Holomorphic function bounded in a sector with angle $>\pi$ [closed]

Question

I know that according to Liouville’s theorem, if a holomorphic function is bounded on all of C, it is constant. This got me thinking if I could find holomorphic non-constant functions that are bounded in a sector. The first obvious example would be the exponential function which is bounded on the half plane where the real part is non positive. But I cannot think of any entire function that is bounded on a sector with angle $>\pi$. Can anyone find such a function? Or perhaps provide a proof that no such functions exists.

Answer 1

Let $L$ be the boundary of the strip $$ G := \{a + ib\colon a>0, -\pi < b < \pi\}, $$ parameterised in clockwise direction.
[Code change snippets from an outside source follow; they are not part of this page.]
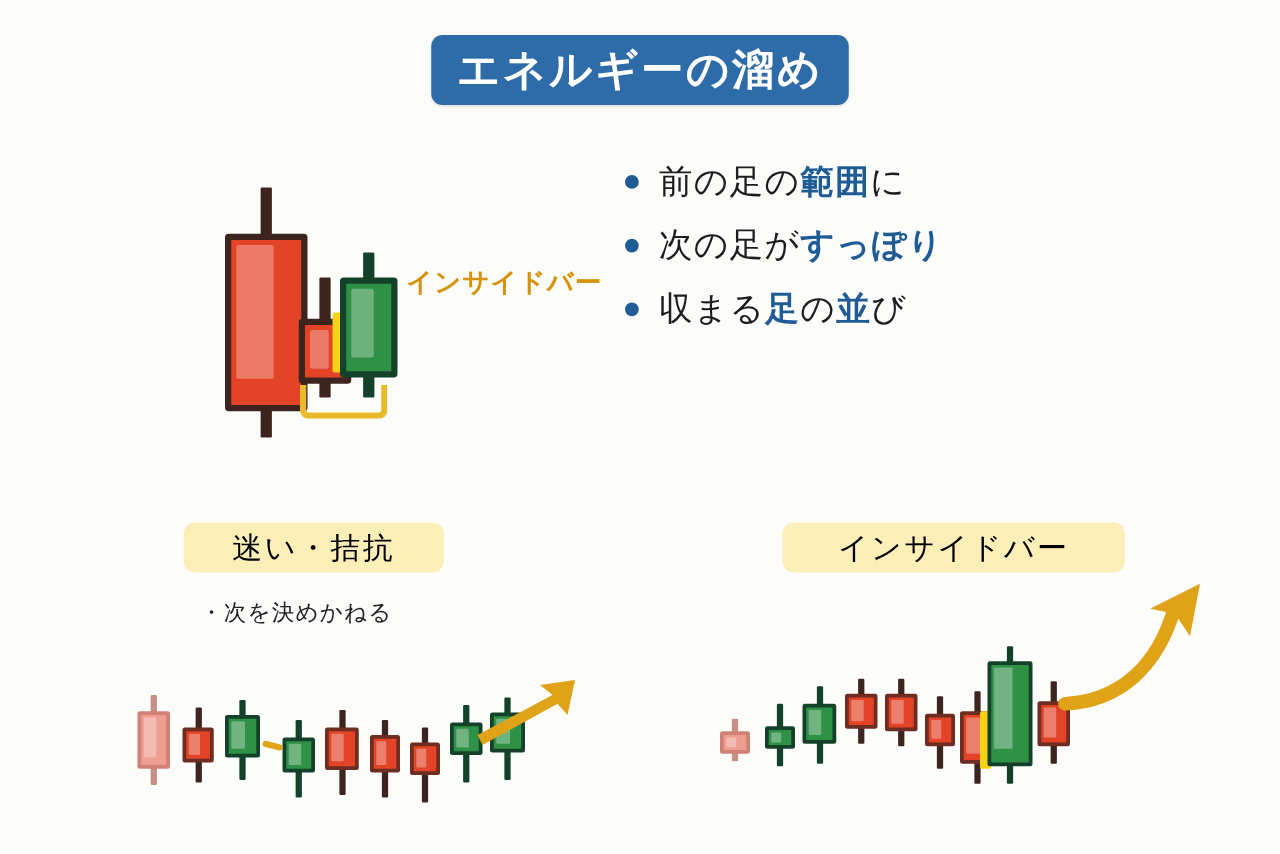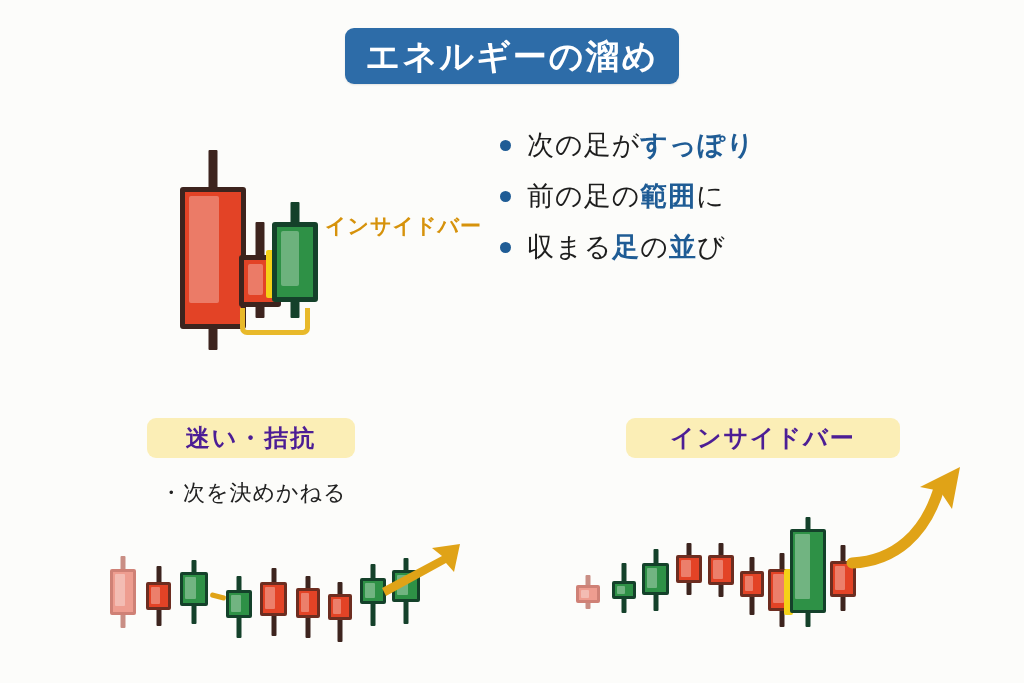--- a/index.html
+++ b/index.html
@@ -71,23 +71,23 @@
   .mother-label{
     position:absolute; font-size:19px; color:#1f1f1f; letter-spacing:2px;
     white-space:nowrap;
   }
 
   
   .sec-badge{
     position:absolute; background:#fbeeb6; border-radius:9px;
     display:flex; align-items:center; justify-content:center;
   }
-  .sec-badge span{ font-size:24px; font-weight:bold; color:#4c1d95; letter-spacing:2px; }
+  .sec-badge span{ font-size:24px; font-weight:normal; color:#000000; letter-spacing:2px; }
   .sec-note{
-    position:absolute; font-size:22px; color:#222; letter-spacing:1px; white-space:nowrap;
+    position:absolute; font-size:18px; color:#222; letter-spacing:1px; white-space:nowrap;
   }
 
   
   .mini{ position:absolute; }
   .mini .m-cdl{ position:absolute; }
   .mini .m-wick{
     position:absolute; left:50%; transform:translateX(-50%);
     width:5px; border-radius:1px;
   }
   .m-wick.red{ background:#3d241e; }
@@ -113,26 +113,26 @@
 <div class="stage">
 
   <div class="title-badge">
     <span>エネルギーの溜め</span>
   </div>
 
   <div class="bullets">
 
     <div class="bullet-row">
       <div class="bullet-dot"></div>
-      <div class="bullet-text"><span>次の足が</span><span class="hl">すっぽり</span><span></span></div>
+      <div class="bullet-text"><span>前の足の</span><span class="hl">範囲</span><span>に</span></div>
     </div>
 
     <div class="bullet-row">
       <div class="bullet-dot"></div>
-      <div class="bullet-text"><span>前の足の</span><span class="hl">範囲</span><span>に</span></div>
+      <div class="bullet-text"><span>次の足が</span><span class="hl">すっぽり</span><span></span></div>
     </div>
 
     <div class="bullet-row">
       <div class="bullet-dot"></div>
       <div class="bullet-text"><span>収まる</span><span class="hl">足</span><span>の</span><span class="hl">並</span><span>び</span></div>
     </div>
 
   </div>
 
   <div class="main-chart">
Define $$ F_0\colon \mathbb{C}\setminus \overline{G}\to\mathbb{C}; \quad z\mapsto \frac{1}{2\pi i}\int_L\frac{\exp(e^t)}{t-z}{\rm{d}}t.$$ It is easy to see that the integral converges and is uniformly bounded (in fact tends to zero as $z\to\infty$). Furthermore, $F_0$ extends to an entire function of the complex plane, which has the desired property. See Gwyneth M. Stallard, The Hausdorff dimension of Julia sets of entire functions, Ergodic Theory Dynam. Systems 11(1991), no. 4, 769–777.

In a similar manner, Cauchy integrals can be used to construct entire functions that are bounded outside any given unbounded Jordan domain. See e.g. https://arxiv.org/abs/1106.3439 .